Itemized modification records:

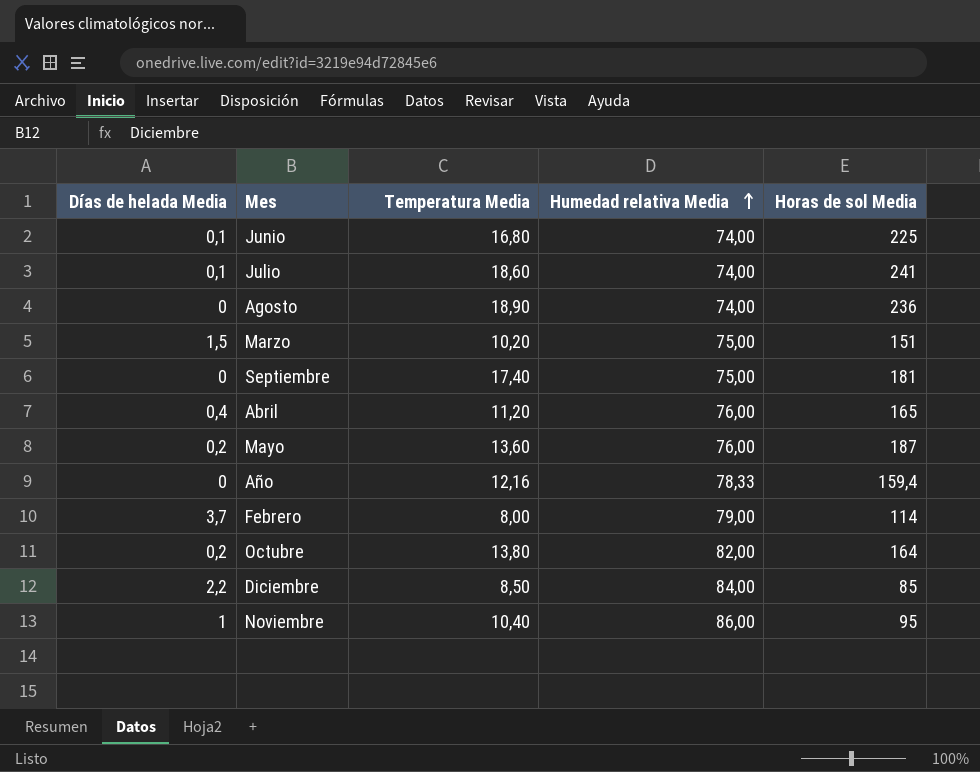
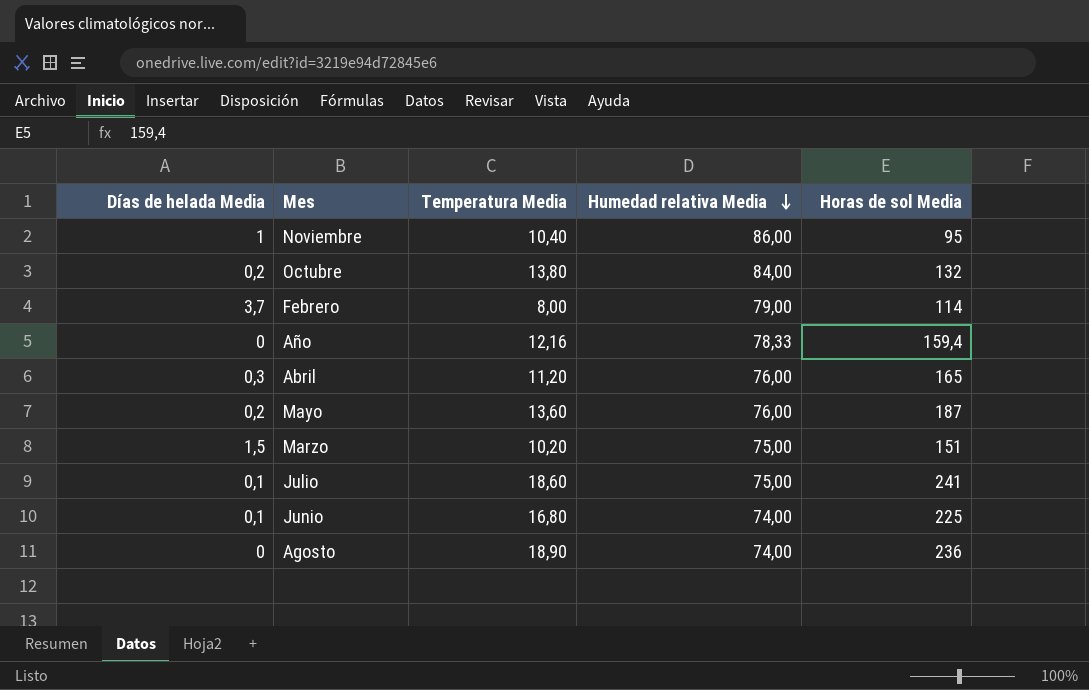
row order: Humedad relativa Media ascending -> Humedad relativa Media descending
row Septiembre: 0 | 17,40 | 75,00 | 181 -> none
row Diciembre: 2,2 | 8,50 | 84,00 | 85 -> none
Octubre | Humedad relativa Media: 82,00 -> 84,00
Octubre | Horas de sol Media: 164 -> 132
Abril | Días de helada Media: 0,4 -> 0,3
Julio | Humedad relativa Media: 74,00 -> 75,00

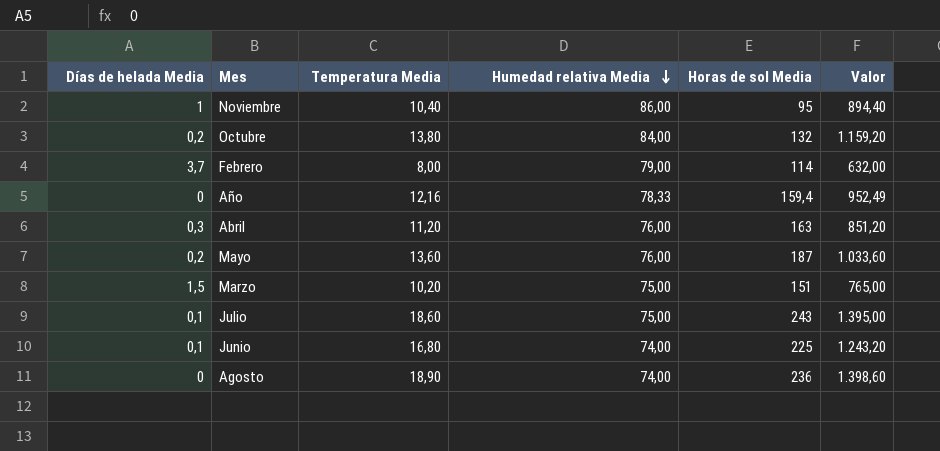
column Valor | formula: none -> [Temperatura Media] * [Humedad relativa Media]
Abril | Horas de sol Media: 165 -> 163
Julio | Horas de sol Media: 241 -> 243

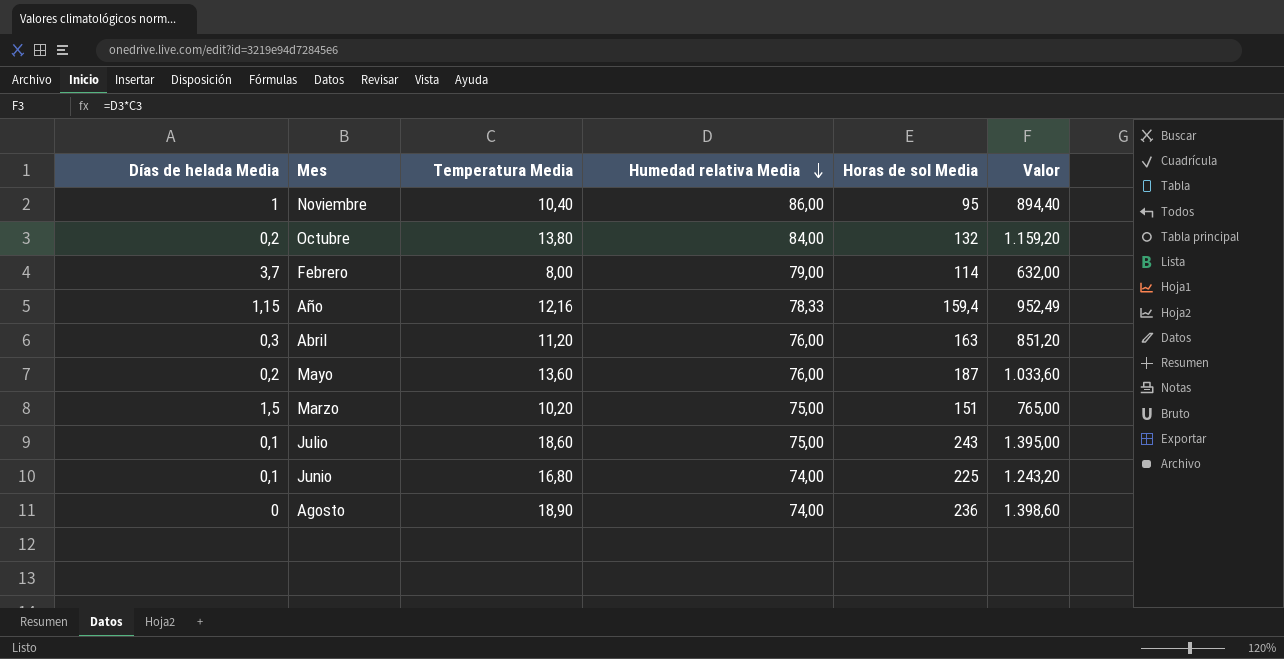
Año | Días de helada Media: 0 -> 1,15

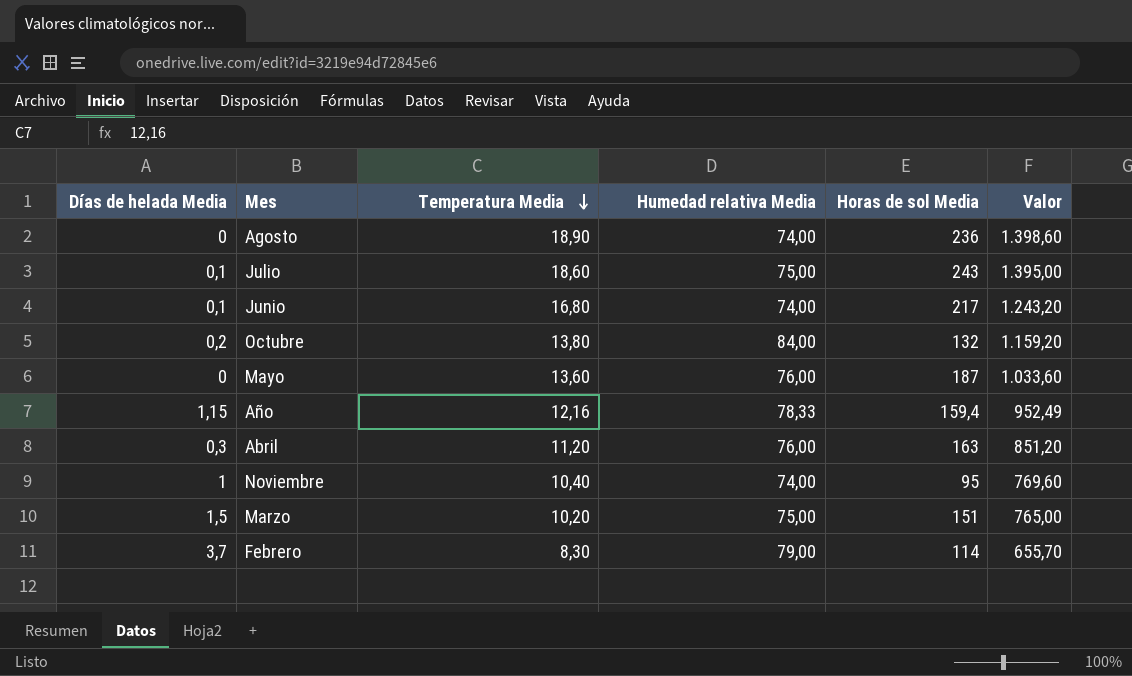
row order: Humedad relativa Media descending -> Temperatura Media descending
Junio | Horas de sol Media: 225 -> 217
Mayo | Días de helada Media: 0,2 -> 0
Noviembre | Humedad relativa Media: 86,00 -> 74,00
Noviembre | Valor: 894,40 -> 769,60
Febrero | Temperatura Media: 8,00 -> 8,30
Febrero | Valor: 632,00 -> 655,70

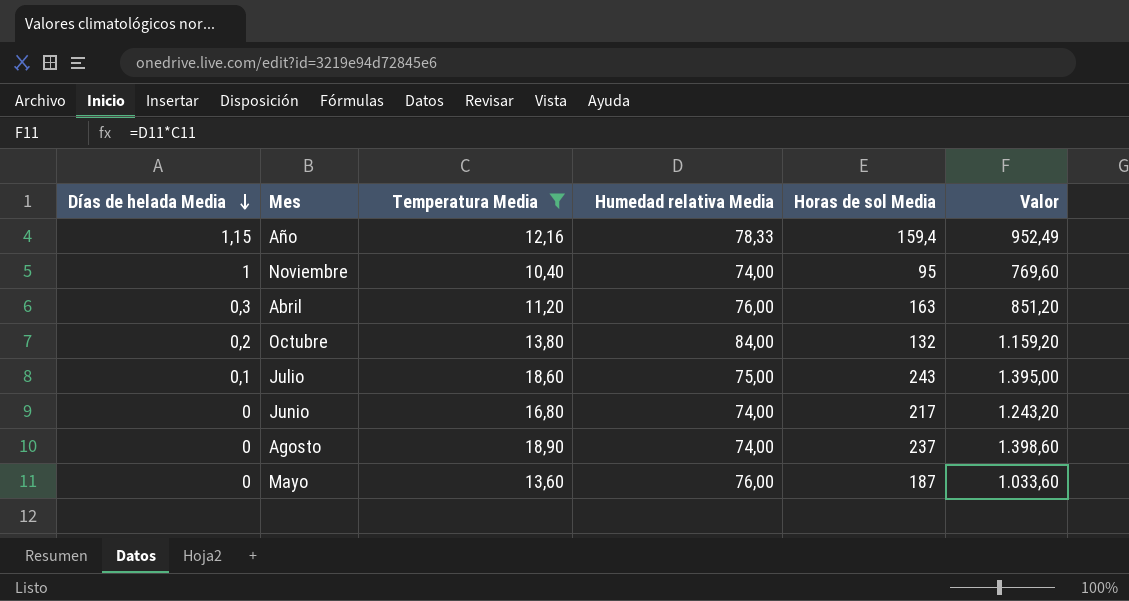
filter: none -> Temperatura Media >= 10,40
row order: Temperatura Media descending -> Días de helada Media descending
Junio | Días de helada Media: 0,1 -> 0
Agosto | Horas de sol Media: 236 -> 237

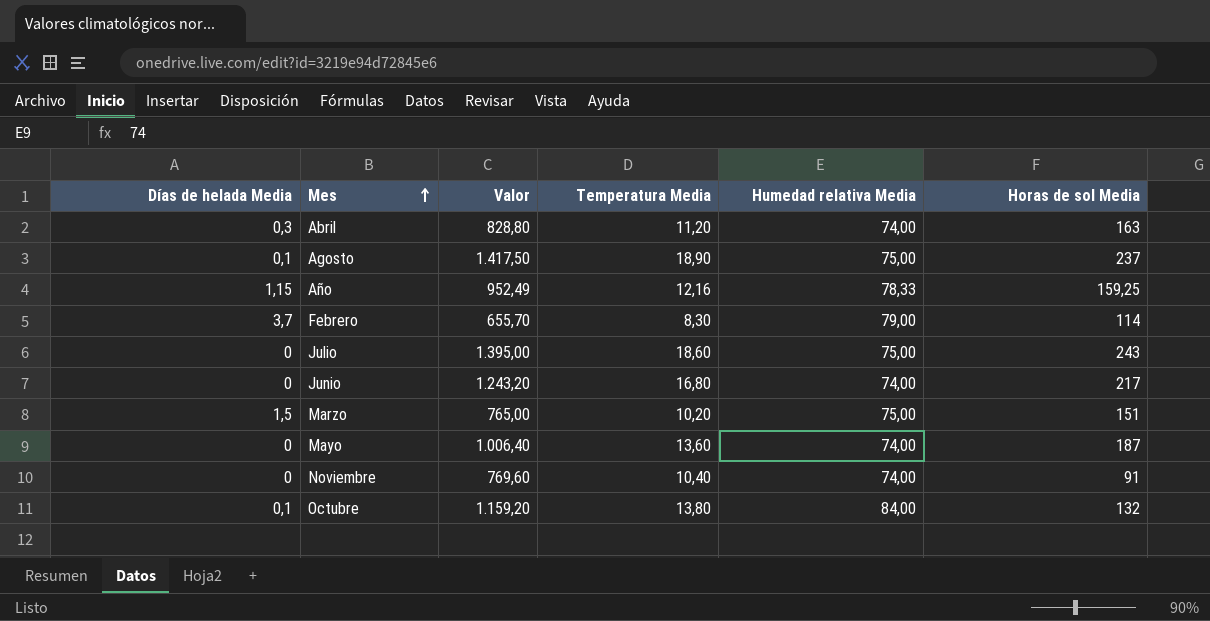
filter: Temperatura Media >= 10,40 -> none
row order: Días de helada Media descending -> Mes ascending
column Valor | position: 6 -> 3
Abril | Valor: 851,20 -> 828,80
Abril | Humedad relativa Media: 76,00 -> 74,00
Agosto | Días de helada Media: 0 -> 0,1
Agosto | Valor: 1.398,60 -> 1.417,50
Agosto | Humedad relativa Media: 74,00 -> 75,00
Año | Horas de sol Media: 159,4 -> 159,25
Julio | Días de helada Media: 0,1 -> 0
Mayo | Valor: 1.033,60 -> 1.006,40
Mayo | Humedad relativa Media: 76,00 -> 74,00
Noviembre | Días de helada Media: 1 -> 0
Noviembre | Horas de sol Media: 95 -> 91
Octubre | Días de helada Media: 0,2 -> 0,1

DIRECTIONS FOR THIS TASK:
Output the records exactly. Drop the images.

WRITTEN RESPONSE:
row order: Humedad relativa Media ascending -> Humedad relativa Media descending
row Septiembre: 0 | 17,40 | 75,00 | 181 -> none
row Diciembre: 2,2 | 8,50 | 84,00 | 85 -> none
Octubre | Humedad relativa Media: 82,00 -> 84,00
Octubre | Horas de sol Media: 164 -> 132
Abril | Días de helada Media: 0,4 -> 0,3
Julio | Humedad relativa Media: 74,00 -> 75,00

column Valor | formula: none -> [Temperatura Media] * [Humedad relativa Media]
Abril | Horas de sol Media: 165 -> 163
Julio | Horas de sol Media: 241 -> 243

Año | Días de helada Media: 0 -> 1,15

row order: Humedad relativa Media descending -> Temperatura Media descending
Junio | Horas de sol Media: 225 -> 217
Mayo | Días de helada Media: 0,2 -> 0
Noviembre | Humedad relativa Media: 86,00 -> 74,00
Noviembre | Valor: 894,40 -> 769,60
Febrero | Temperatura Media: 8,00 -> 8,30
Febrero | Valor: 632,00 -> 655,70

filter: none -> Temperatura Media >= 10,40
row order: Temperatura Media descending -> Días de helada Media descending
Junio | Días de helada Media: 0,1 -> 0
Agosto | Horas de sol Media: 236 -> 237

filter: Temperatura Media >= 10,40 -> none
row order: Días de helada Media descending -> Mes ascending
column Valor | position: 6 -> 3
Abril | Valor: 851,20 -> 828,80
Abril | Humedad relativa Media: 76,00 -> 74,00
Agosto | Días de helada Media: 0 -> 0,1
Agosto | Valor: 1.398,60 -> 1.417,50
Agosto | Humedad relativa Media: 74,00 -> 75,00
Año | Horas de sol Media: 159,4 -> 159,25
Julio | Días de helada Media: 0,1 -> 0
Mayo | Valor: 1.033,60 -> 1.006,40
Mayo | Humedad relativa Media: 76,00 -> 74,00
Noviembre | Días de helada Media: 1 -> 0
Noviembre | Horas de sol Media: 95 -> 91
Octubre | Días de helada Media: 0,2 -> 0,1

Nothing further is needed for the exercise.